§ Instructions to follow
Could you give the records below again exactly, without the pictures?

§ Data excerpts
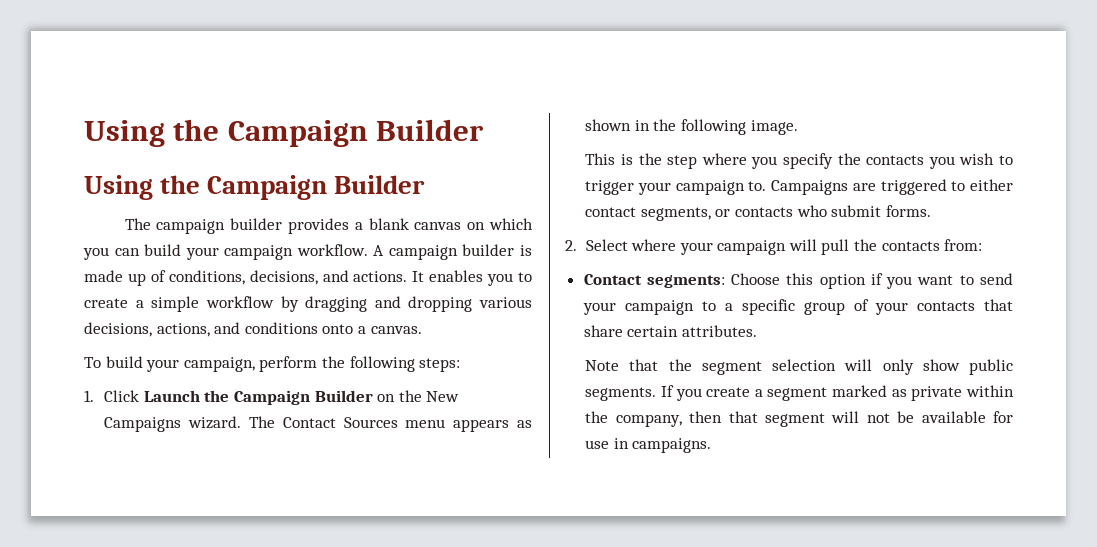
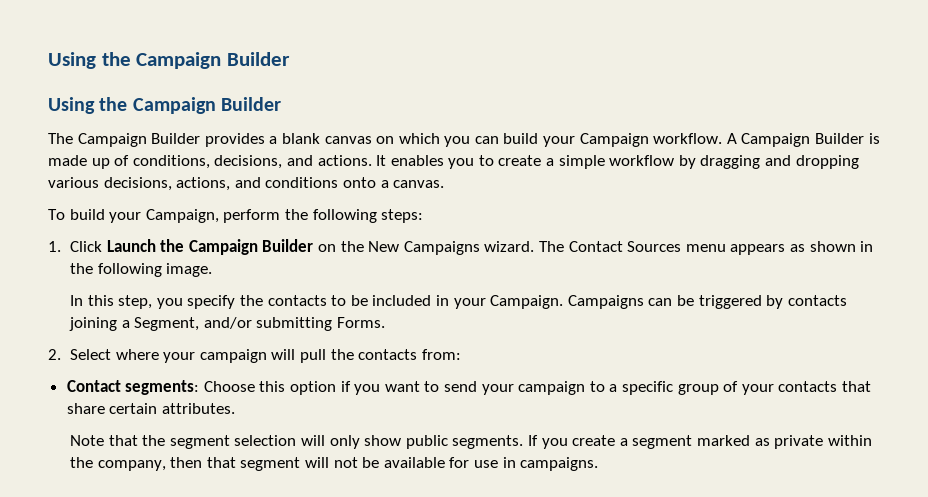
[156,218,283,234] campaign builder -> [77,133,201,147] Campaign Builder
[224,245,294,260] campaign -> [579,133,649,147] Campaign
[388,244,515,260] campaign builder -> [741,133,865,147] Campaign Builder
[183,357,255,372] campaign, -> [145,209,219,223] Campaign,
[585,153,1013,169] [585,179,1013,195] [585,205,931,221] This is the step where you specify the contacts you wish to trigger your campaign to. Campaigns are triggered to either contact segments, or contacts who submit forms. -> [70,295,847,309] [69,317,386,331] In this step, you specify the contacts to be included in your Campaign. Campaigns can be triggered by contacts joining a Segment, and/or submitting Forms.

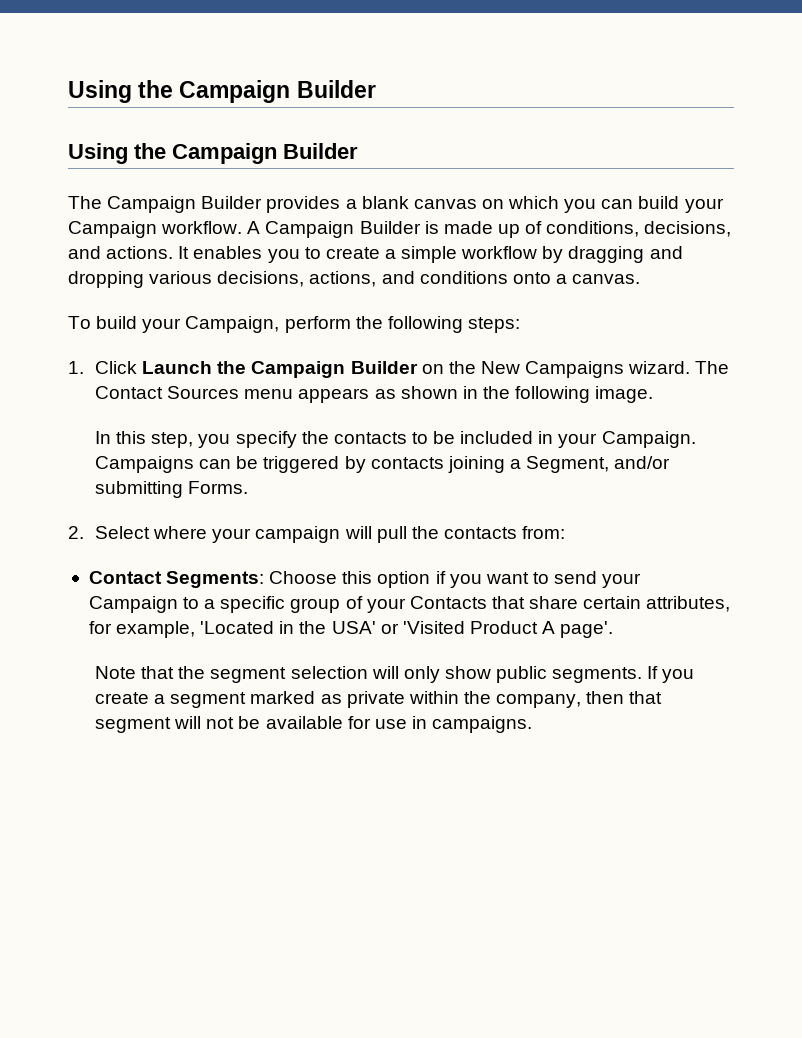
[125,380,200,395] segments: -> [166,571,265,588] Segments:
[518,381,586,395] campaign -> [88,596,178,613] Campaign
[778,381,838,392] contacts -> [409,596,487,609] Contacts
[161,403,235,414] attributes. -> [646,596,731,612] [88,621,614,638] attributes, for example, 'Located in the USA' or 'Visited Product A page'.

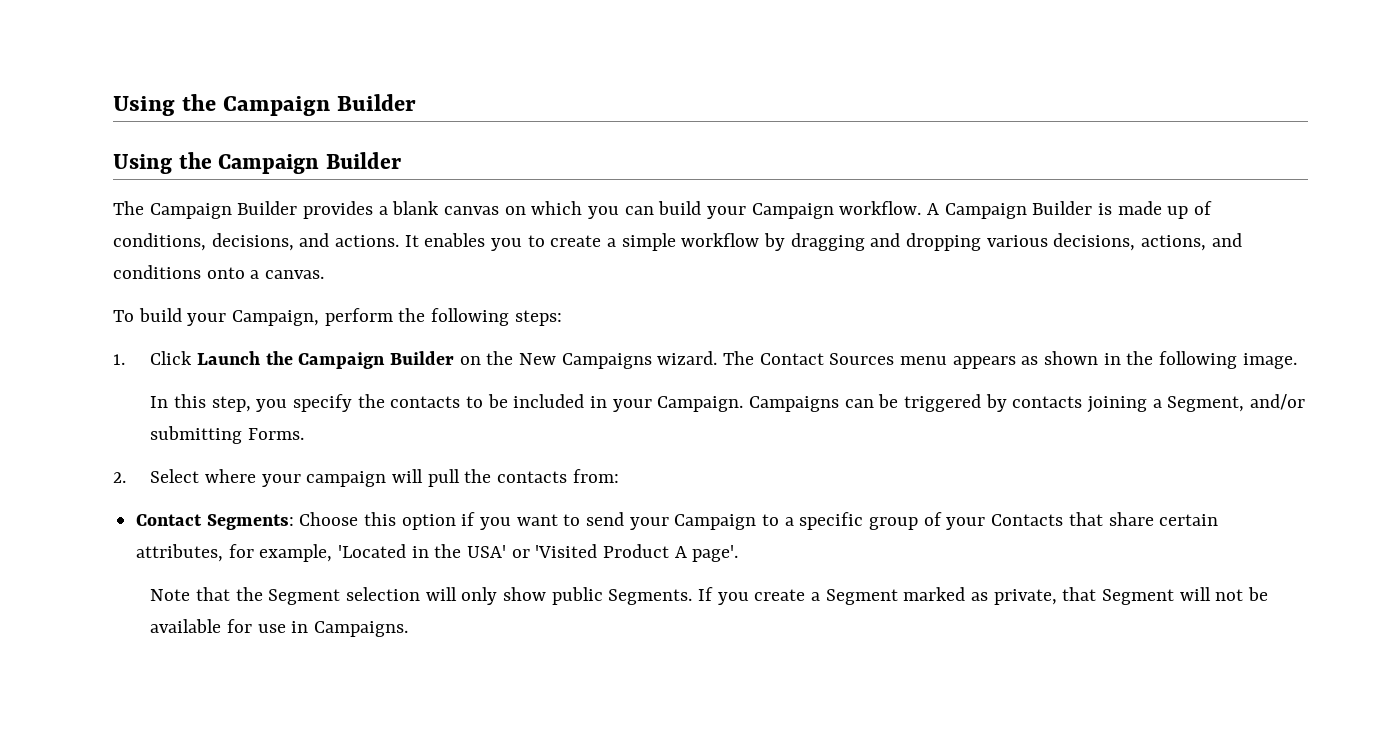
[210,667,287,683] segment -> [268,589,341,605] Segment
[552,667,643,683] segments. -> [608,589,693,605] Segments.
[170,692,247,708] segment -> [825,589,898,605] Segment
[346,691,663,708] [95,717,172,733] private within the company, then that segment -> [993,587,1175,605] private, that Segment
[432,716,533,733] campaigns. -> [314,621,409,637] Campaigns.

§ Task response
[156,218,283,234] campaign builder -> [77,133,201,147] Campaign Builder
[224,245,294,260] campaign -> [579,133,649,147] Campaign
[388,244,515,260] campaign builder -> [741,133,865,147] Campaign Builder
[183,357,255,372] campaign, -> [145,209,219,223] Campaign,
[585,153,1013,169] [585,179,1013,195] [585,205,931,221] This is the step where you specify the contacts you wish to trigger your campaign to. Campaigns are triggered to either contact segments, or contacts who submit forms. -> [70,295,847,309] [69,317,386,331] In this step, you specify the contacts to be included in your Campaign. Campaigns can be triggered by contacts joining a Segment, and/or submitting Forms.

[125,380,200,395] segments: -> [166,571,265,588] Segments:
[518,381,586,395] campaign -> [88,596,178,613] Campaign
[778,381,838,392] contacts -> [409,596,487,609] Contacts
[161,403,235,414] attributes. -> [646,596,731,612] [88,621,614,638] attributes, for example, 'Located in the USA' or 'Visited Product A page'.

[210,667,287,683] segment -> [268,589,341,605] Segment
[552,667,643,683] segments. -> [608,589,693,605] Segments.
[170,692,247,708] segment -> [825,589,898,605] Segment
[346,691,663,708] [95,717,172,733] private within the company, then that segment -> [993,587,1175,605] private, that Segment
[432,716,533,733] campaigns. -> [314,621,409,637] Campaigns.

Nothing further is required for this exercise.